■ **What to work on**
Only the lines with "será" in the entries below belong in the answer; please copy them.

Source records
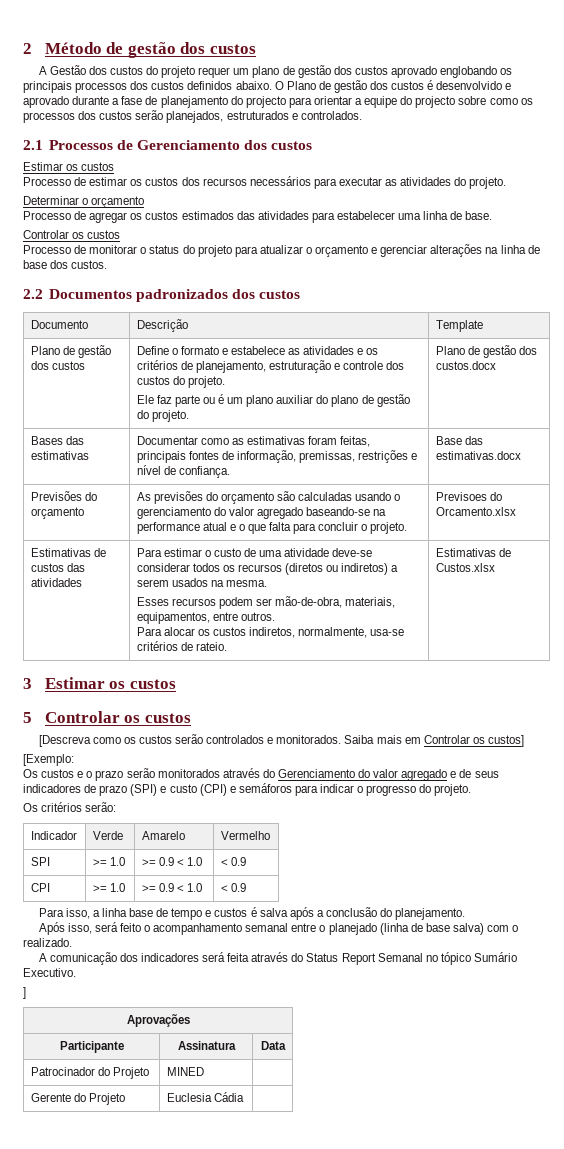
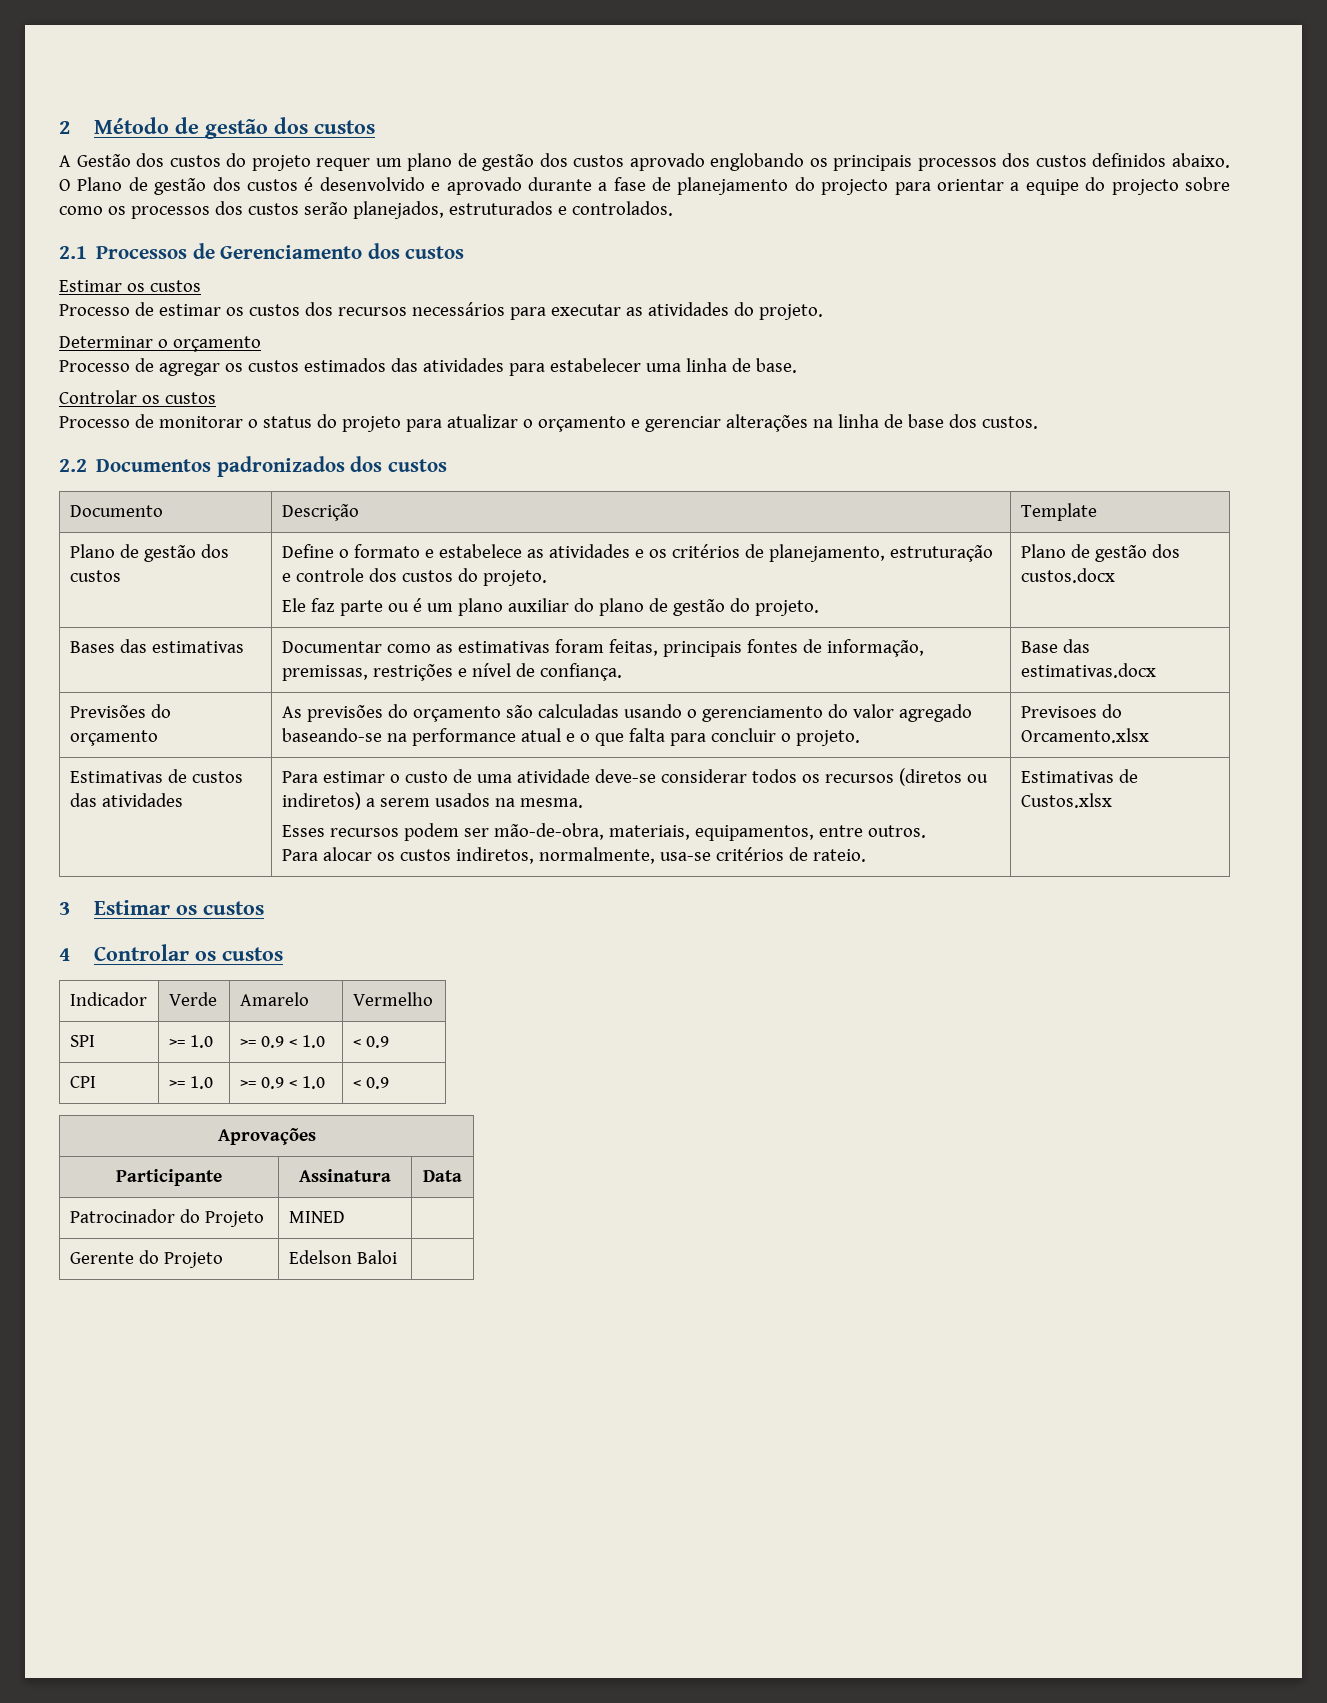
- 5 Controlar os custos
- [Descreva como os custos serão controlados e monitorados. Saiba mais em Controlar os custos]
- [Exemplo:
- Os custos e o prazo serão monitorados através do Gerenciamento do valor agregado e de seus indicadores de prazo (SPI) e custo (CPI) e semáforos para indicar o progresso do projeto.
- Os critérios serão:
+ 4 Controlar os custos
- Para isso, a linha base de tempo e custos é salva após a conclusão do planejamento.
- Após isso, será feito o acompanhamento semanal entre o planejado (linha de base salva) com o realizado.
- A comunicação dos indicadores será feita através do Status Report Semanal no tópico Sumário Executivo.
- ]
- Gerente do Projeto | Euclesia Cádia |
+ Gerente do Projeto | Edelson Baloi |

■ **Problem solution**
- Após isso, será feito o acompanhamento semanal entre o planejado (linha de base salva) com o realizado.
- A comunicação dos indicadores será feita através do Status Report Semanal no tópico Sumário Executivo.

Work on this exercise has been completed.